» DIRECTIONS FOR THIS TASK: Transcribe, without any alteration, only the lines that begin at the line containing "Aunt Jackies Curl" and run to the last line below.

EXERCISE DATA START

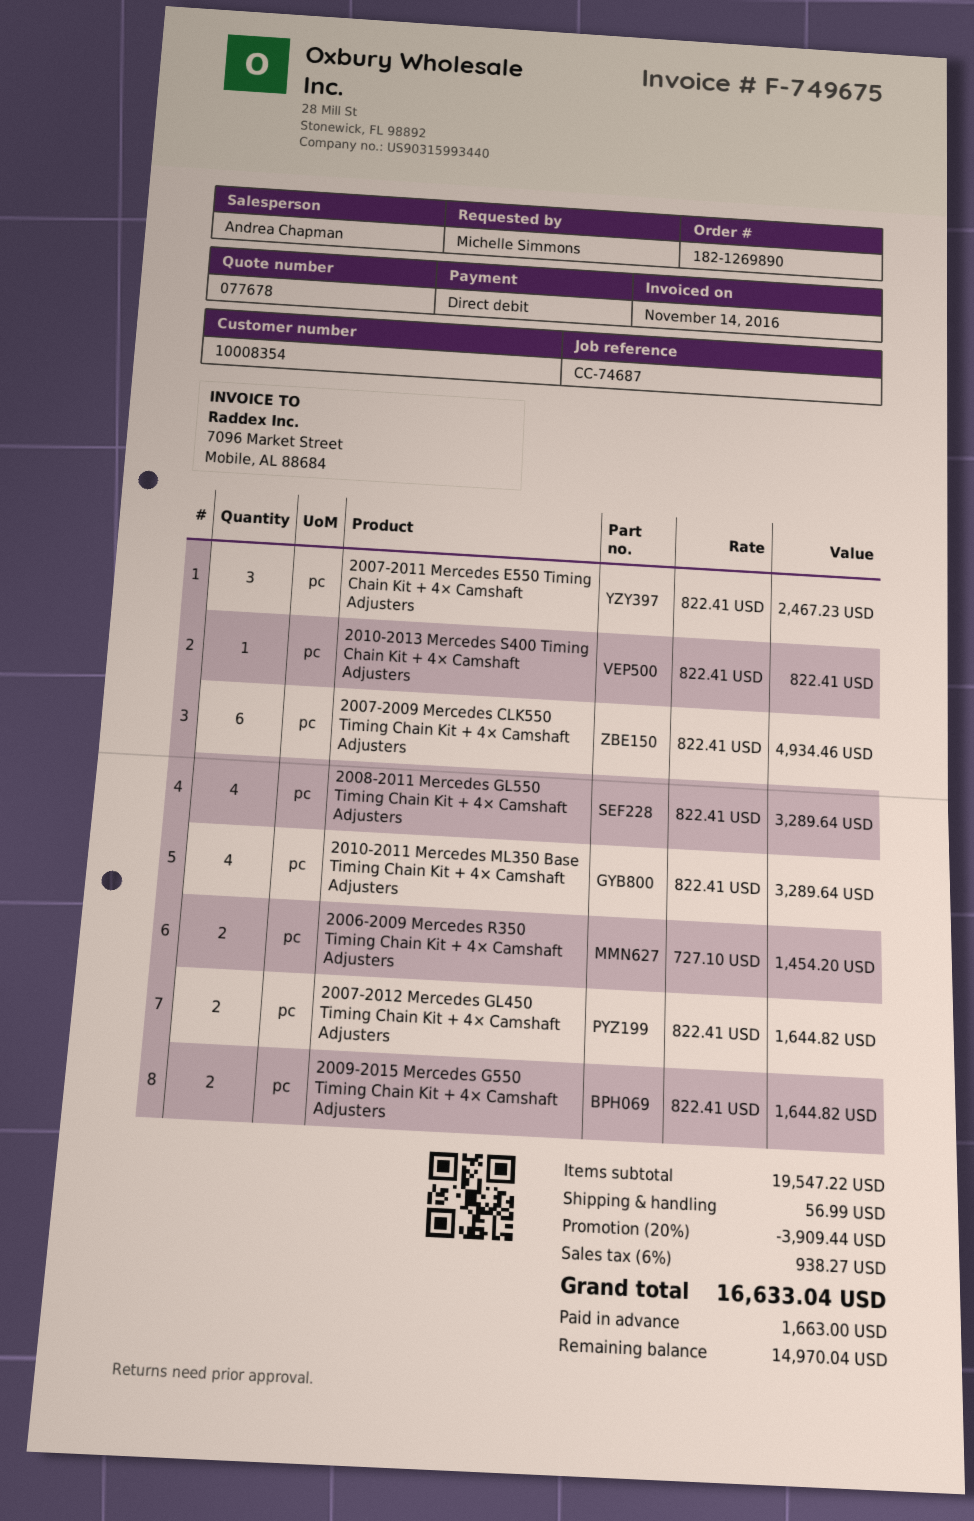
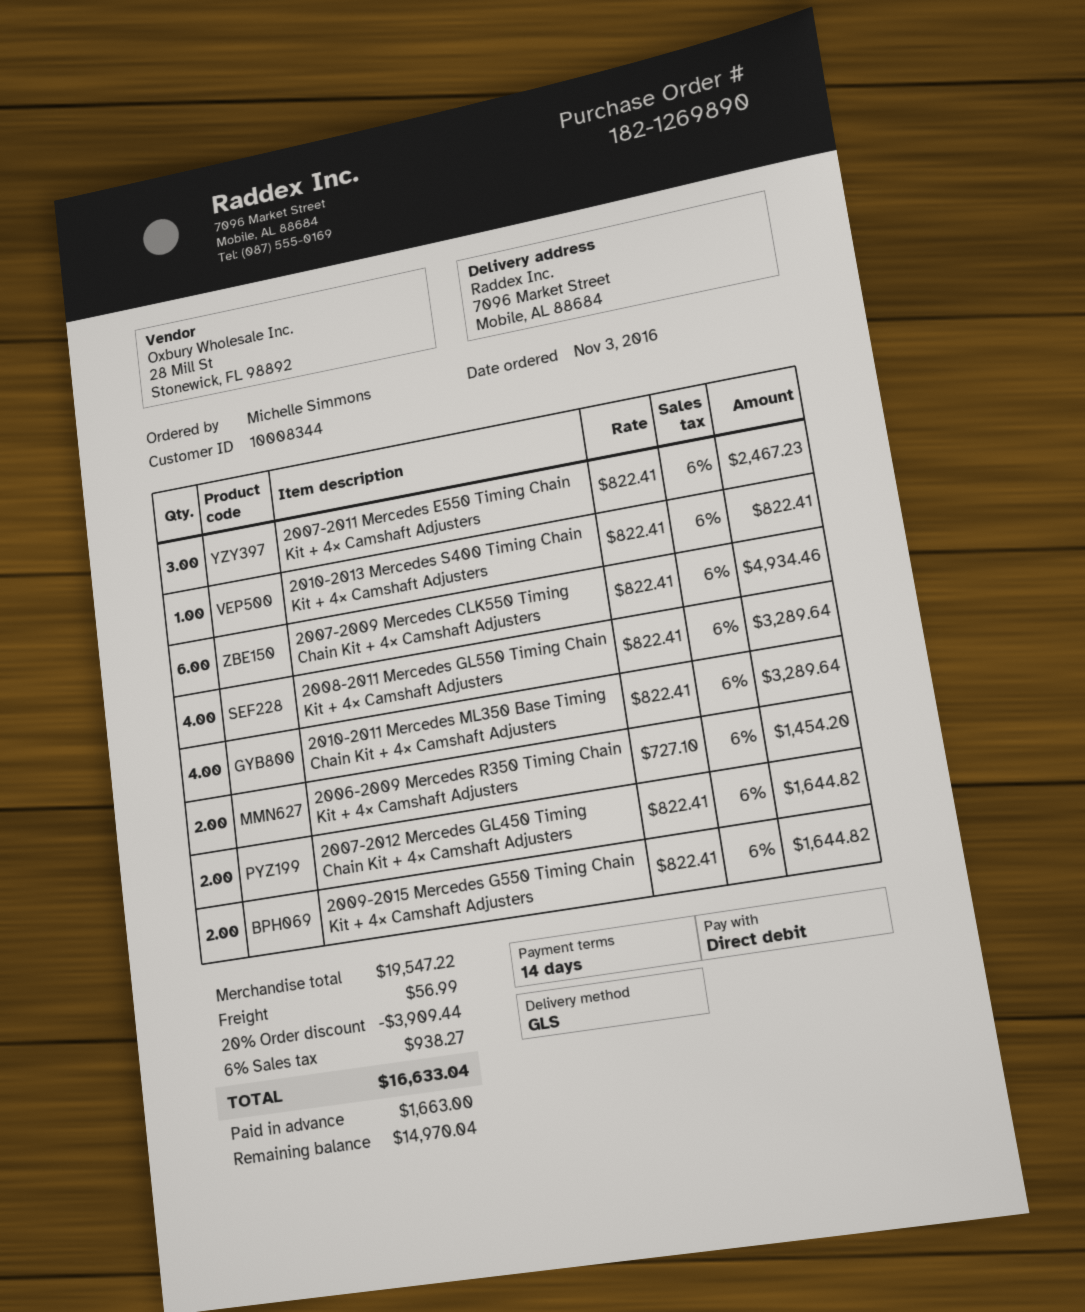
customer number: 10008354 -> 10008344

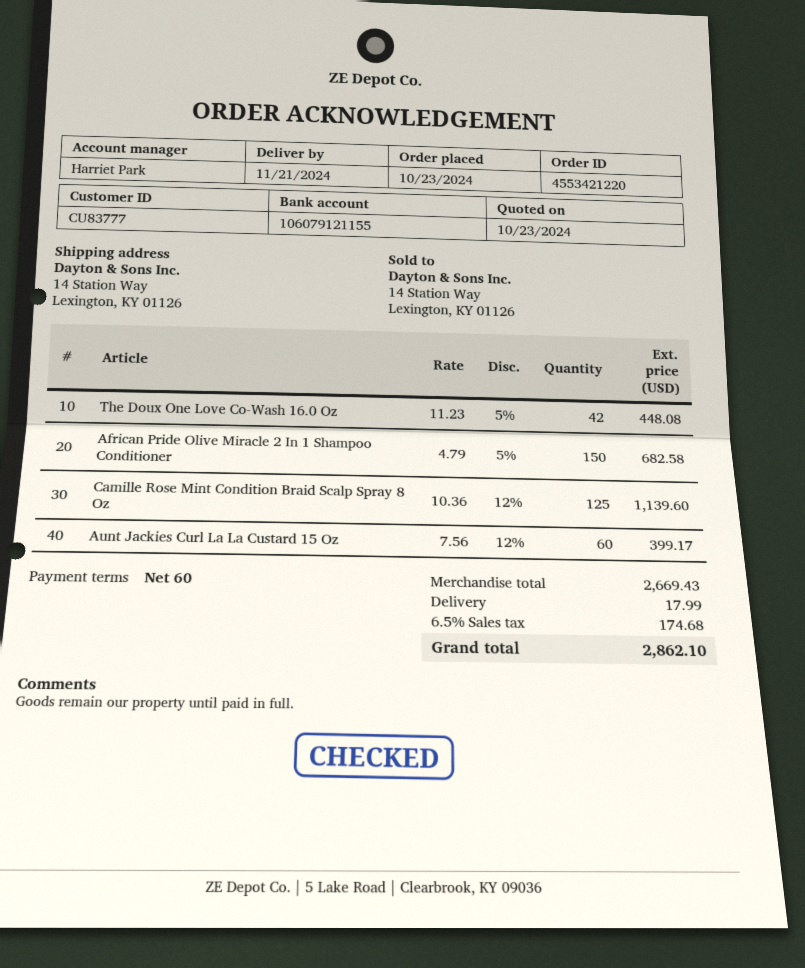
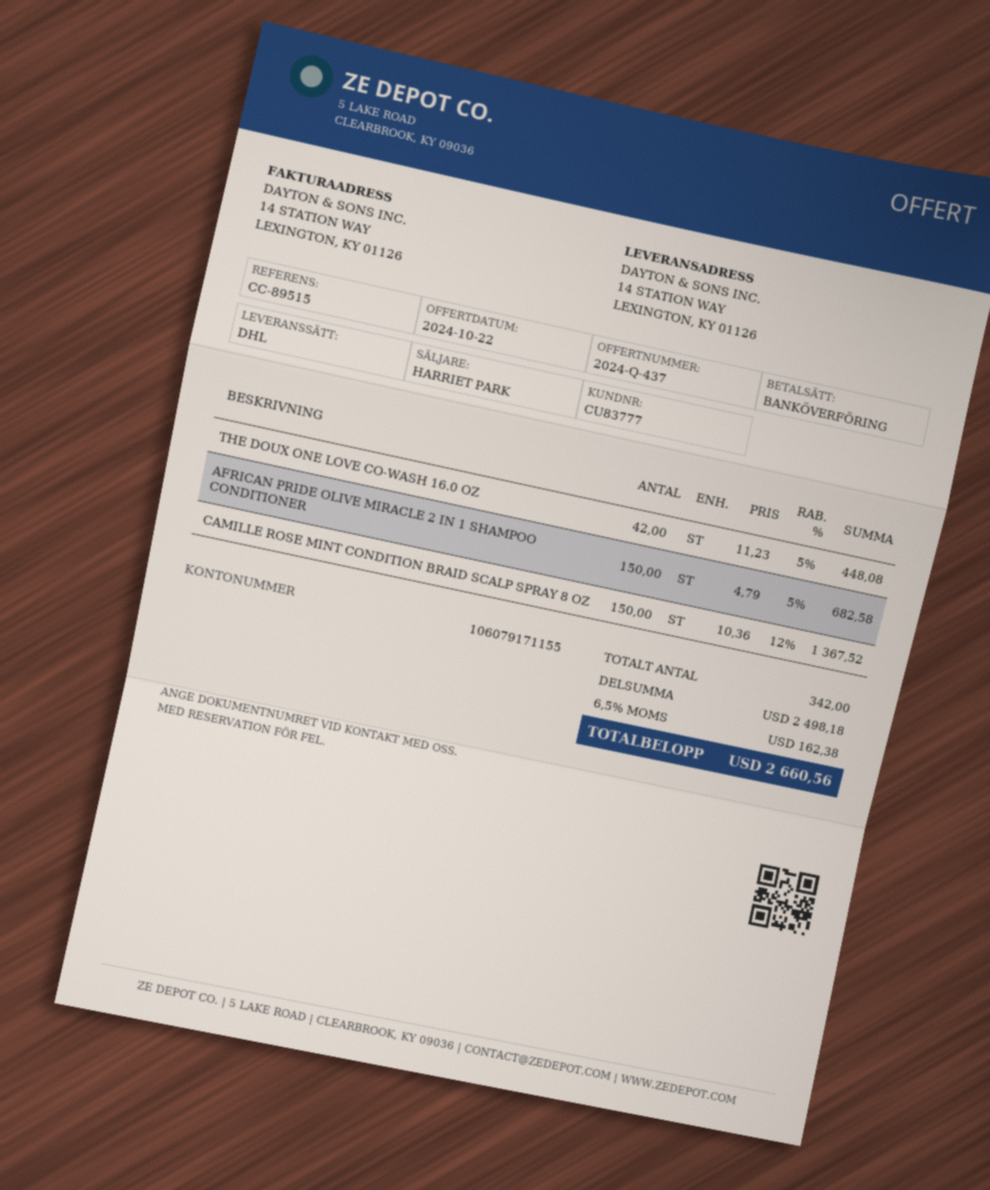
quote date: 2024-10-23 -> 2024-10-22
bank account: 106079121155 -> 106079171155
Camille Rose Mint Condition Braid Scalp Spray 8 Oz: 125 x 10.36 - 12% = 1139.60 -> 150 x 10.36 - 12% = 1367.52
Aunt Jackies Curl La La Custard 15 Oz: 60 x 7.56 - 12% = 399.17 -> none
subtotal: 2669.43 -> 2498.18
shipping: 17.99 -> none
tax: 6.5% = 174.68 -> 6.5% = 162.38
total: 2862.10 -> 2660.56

EXERCISE DATA END

» RESPONSE AREA:
Aunt Jackies Curl La La Custard 15 Oz: 60 x 7.56 - 12% = 399.17 -> none
subtotal: 2669.43 -> 2498.18
shipping: 17.99 -> none
tax: 6.5% = 174.68 -> 6.5% = 162.38
total: 2862.10 -> 2660.56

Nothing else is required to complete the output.